MIT 6.824 · Lecture 4: Primary-Backup Replication #
Primary-Backup Replication for Fault Tolerance
Goal: reach fault-tolerance
- Provide availability
- Despite server and network failures
- using replication
Failures
- fail-stop faults: can be solved by replication.
- no s/w bugs
Replication approaches:
-
State Transfer: transfer memory.
- primary replica executes the service
- primary send the entire state to backups.
- State maybe too large, slow to transfer over network
-
Replicated State Machine: just send the external events, transfer operations.
- If same start state, same operations, same order, deterministic, then the same end state.

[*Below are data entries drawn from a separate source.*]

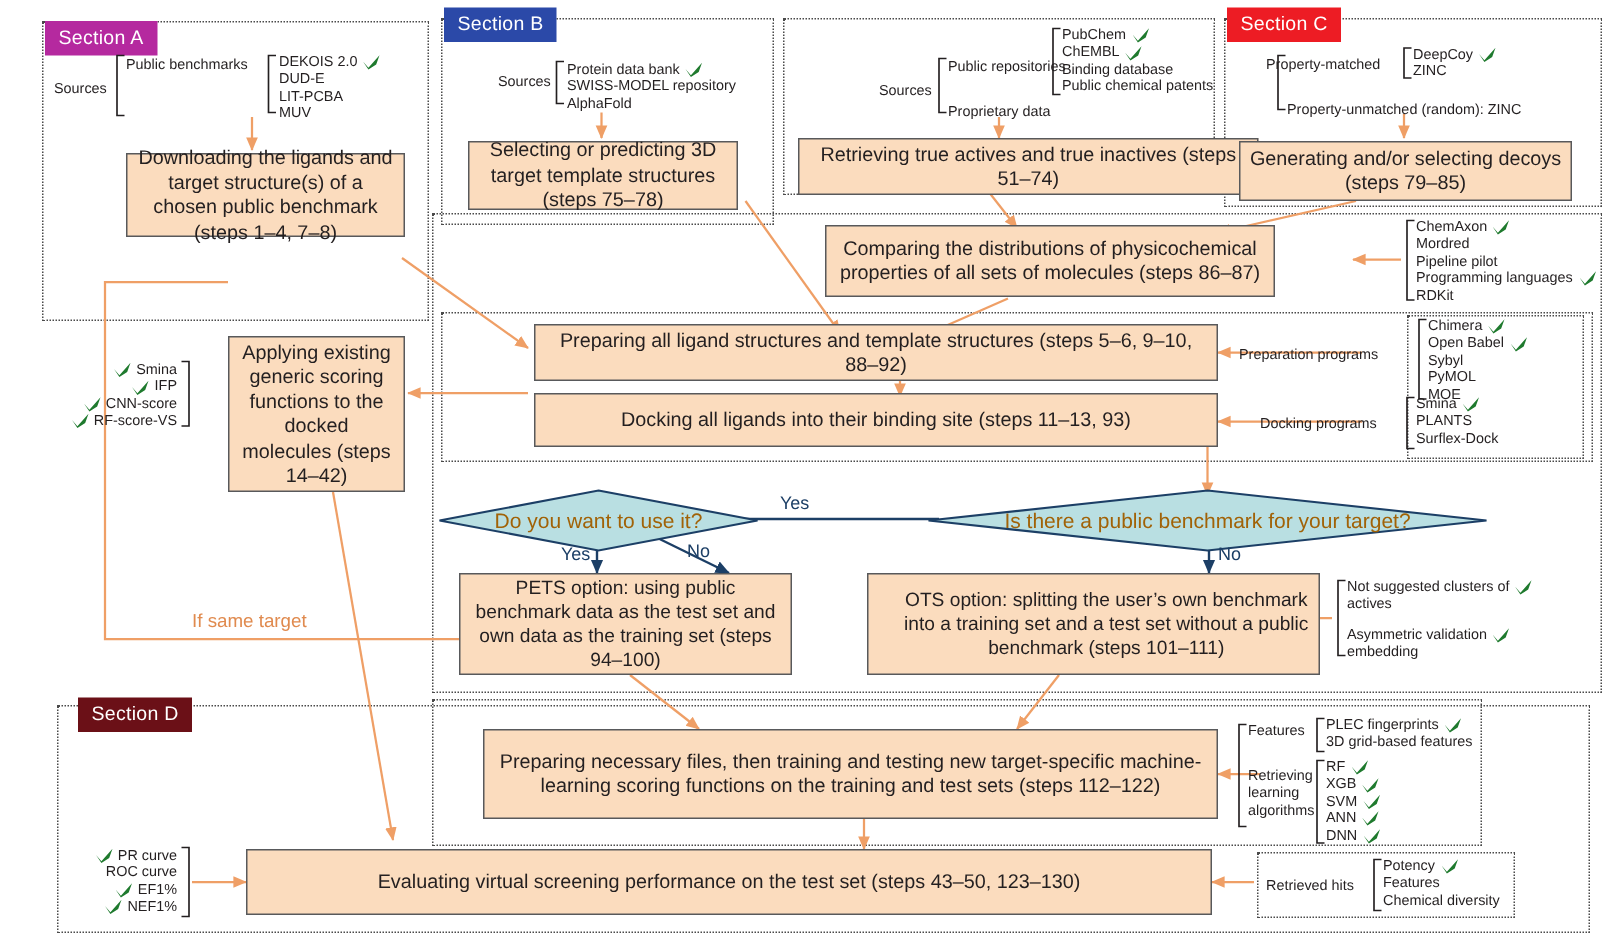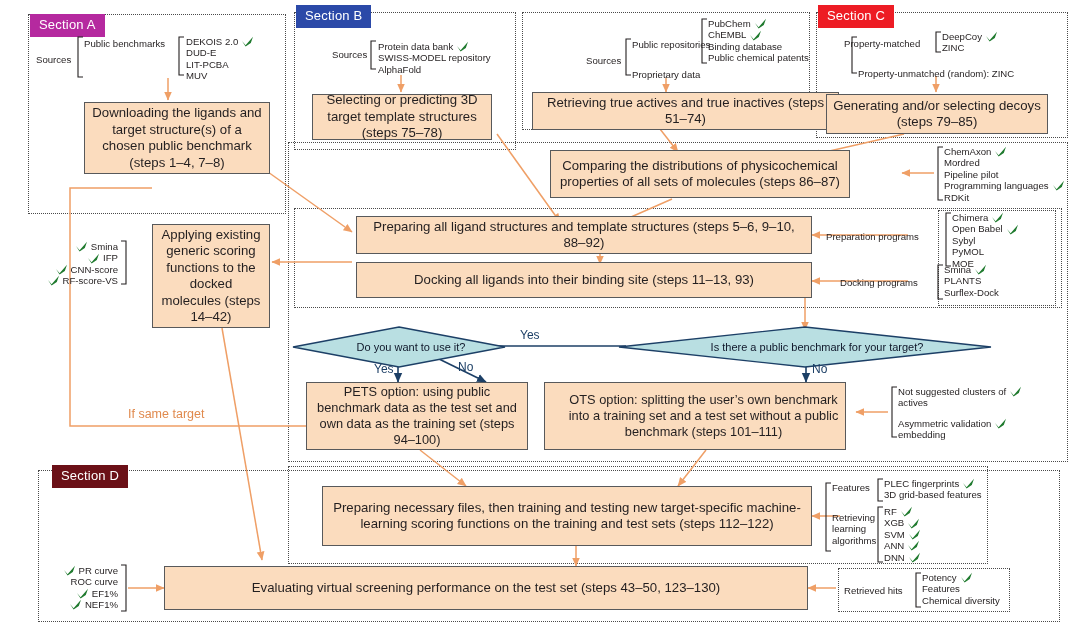--- a/index.html
+++ b/index.html
@@ -150,7 +150,7 @@
     </g>
   </svg>
 
-  <div class="box" style="left:84px; top:102px; width:186px; height:72px;">Downloading the ligands and target structure(s) of a chosen public benchmark (steps 1–4, 7–8)</div>
+  <div class="box" style="left:84px; top:102px; width:186px; height:56px;">Downloading the ligands and target structure(s) of a chosen public benchmark (steps 1–4, 7–8)</div>
 
   <div class="box" style="left:152px; top:224px; width:118px; height:104px;">Applying existing generic scoring functions to the docked molecules (steps 14–42)</div>
 

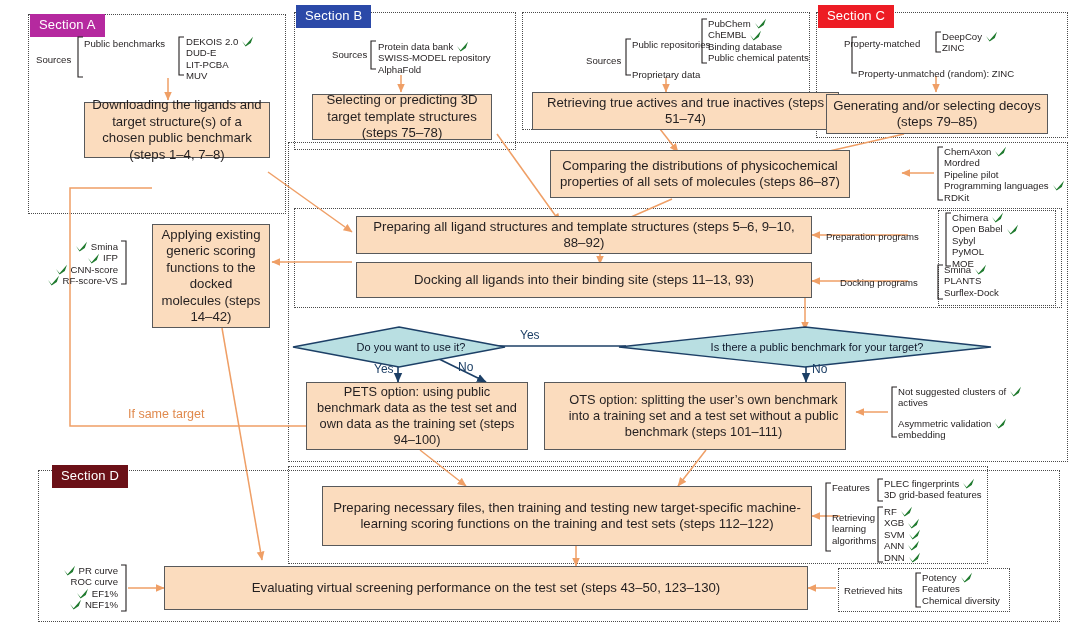--- a/index.html
+++ b/index.html
@@ -33,9 +33,9 @@
   
   .diamond { position:absolute; }
   .diamond .dtext {
-    position:absolute; left:12px; top:0; width:100%; height:100%;
+    position:absolute; left:0; top:0; width:100%; height:100%;
     display:flex; align-items:center; justify-content:center;
-    font-size:11px; color:#0f172a; text-align:center;
+    font-size:14px; color:#a16207; text-align:center;
   }
 
   

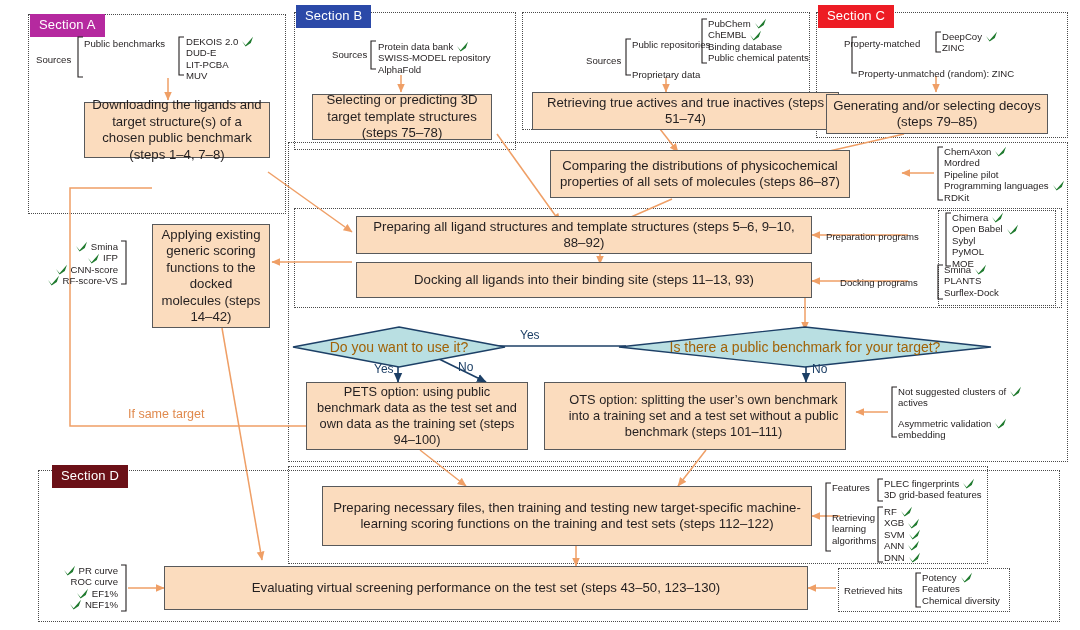--- a/index.html
+++ b/index.html
@@ -168,7 +168,7 @@
 
   <div class="box small" style="left:306px; top:382px; width:222px; height:68px;">PETS option: using public benchmark data as the test set and own data as the training set (steps 94–100)</div>
 
-  <div class="box small" style="left:544px; top:382px; width:302px; height:68px;padding-left:23px;">OTS option: splitting the user’s own benchmark into a training set and a test set without a public benchmark (steps 101–111)</div>
+  <div class="box small" style="left:578px; top:382px; width:302px; height:68px;padding-left:23px;">OTS option: splitting the user’s own benchmark into a training set and a test set without a public benchmark (steps 101–111)</div>
 
   <div class="box" style="left:322px; top:486px; width:490px; height:60px;">Preparing necessary files, then training and testing new target-specific machine-learning scoring functions on the training and test sets (steps 112–122)</div>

- Generate less network traffic
Replication level:
- Applicaiton state: like GFS.
- Efficient: primary only sends high-level operation to backup
- application must support fault-tolerance, for example, forward operation stream.
- Machine level: registers and RAM content.

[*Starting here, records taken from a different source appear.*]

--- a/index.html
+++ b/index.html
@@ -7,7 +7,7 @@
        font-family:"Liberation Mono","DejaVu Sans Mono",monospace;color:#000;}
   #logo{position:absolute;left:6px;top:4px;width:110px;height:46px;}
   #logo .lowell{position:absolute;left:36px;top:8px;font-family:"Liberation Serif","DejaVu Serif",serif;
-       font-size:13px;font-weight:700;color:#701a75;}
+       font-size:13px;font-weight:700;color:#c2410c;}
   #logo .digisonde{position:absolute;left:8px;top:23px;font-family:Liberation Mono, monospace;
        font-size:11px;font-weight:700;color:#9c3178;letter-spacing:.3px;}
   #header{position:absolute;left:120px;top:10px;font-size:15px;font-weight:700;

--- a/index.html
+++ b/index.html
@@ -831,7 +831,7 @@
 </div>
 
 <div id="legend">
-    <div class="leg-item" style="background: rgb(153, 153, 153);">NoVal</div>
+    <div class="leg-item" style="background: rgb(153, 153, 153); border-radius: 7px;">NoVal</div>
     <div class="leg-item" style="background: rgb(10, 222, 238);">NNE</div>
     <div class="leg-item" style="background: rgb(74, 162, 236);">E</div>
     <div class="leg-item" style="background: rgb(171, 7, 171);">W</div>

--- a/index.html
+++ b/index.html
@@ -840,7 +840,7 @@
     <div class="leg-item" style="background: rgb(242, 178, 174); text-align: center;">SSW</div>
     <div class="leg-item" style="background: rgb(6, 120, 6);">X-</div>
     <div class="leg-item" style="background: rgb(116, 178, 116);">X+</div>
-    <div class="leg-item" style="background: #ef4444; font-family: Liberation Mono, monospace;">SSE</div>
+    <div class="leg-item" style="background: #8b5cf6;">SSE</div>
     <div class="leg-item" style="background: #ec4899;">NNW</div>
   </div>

- forwarding machine events: interrupts, DMA etc.
- modifications to send/receive event stream for machines.
What state (to replicate)?
- Primary-Backup sync
- cut-over: primary fails, the client should have a machenism to change target(primary -> backup).
- anomalies
- new replicas
Non-determinstic events:
- Inputs - packet - data + interrupt
- werid instructions (multicore)
Each log entry:
- instruction number (#)
- type
- data
Output rule: the primary only can response to client until the log entry send request to backup’s VMM and backup acknowledge it.